The student was stunned. He frowned, watching the strange and haunted boy. They certainly had their differences where their situations were concerned. He could not comprehend someone's own family treating him in such a way. He had known only kindness and love from his parents when they had been alive, and it had only been since their untimely deaths that he had began to be familiar with the cruelty and indifference in the world. This boy, on the other hand, sounded as though he had known nothing but cruelty and indifference. It was likely that he did not even know what it was like to be loved, or to know that someone cared if he lived or died. They were opposites, and yet the similarities were still there. While the teenager's own guardians---the teachers at the academy---were not self-righteous and vindictive, he knew that they did not care about him. Most likely he was a burden to them, a charge whom they wished that they did not have to be saddled with. And his peers had never understood him. Most of them hated him. He was anxious to be free of the whole wretched lot of them. He could sense the same feelings from this boy. Perhaps they were like two sides of the same coin.

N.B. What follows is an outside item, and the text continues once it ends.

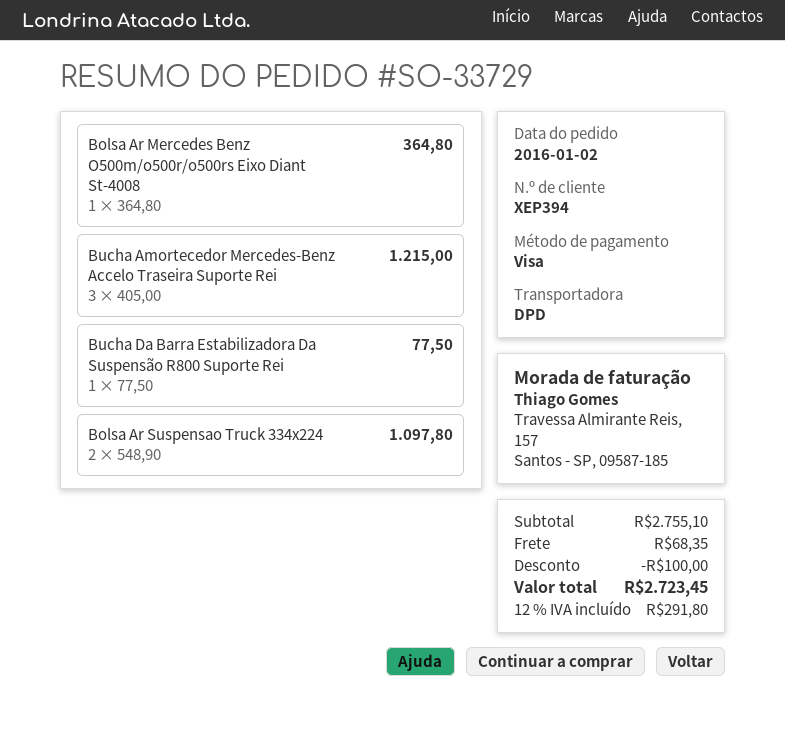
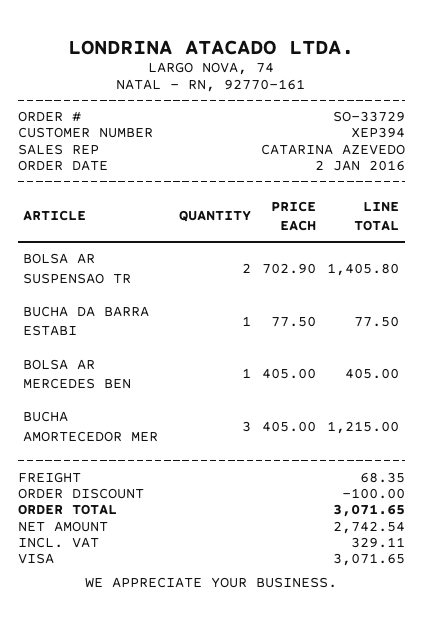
Bolsa Ar Mercedes Benz O500m/o500r/o500rs Eixo Diant St-4008: 1 x 364.80 = 364.80 -> 1 x 405.00 = 405.00
Bolsa Ar Suspensao Truck 334x224: 2 x 548.90 = 1097.80 -> 2 x 702.90 = 1405.80
tax: 291.80 -> 329.11
total: 2723.45 -> 3071.65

"You think it too, don't you?!" the child cried then, his eyes bitter. There were times when he wished that he had never been born. He hated his mother for all the things she had done that had made his aunt and uncle despise and loathe him so much. He hated his aunt and uncle for always telling him how wicked he was and beating him. He hated that they never realized how much he was hurting inside. And he hated all the people on the streets who oppressed him. Someday he would be powerful and they would fear him. They would not dare to hurt him then, and if they tried, they would regret it tenfold. Someday . . . but not today.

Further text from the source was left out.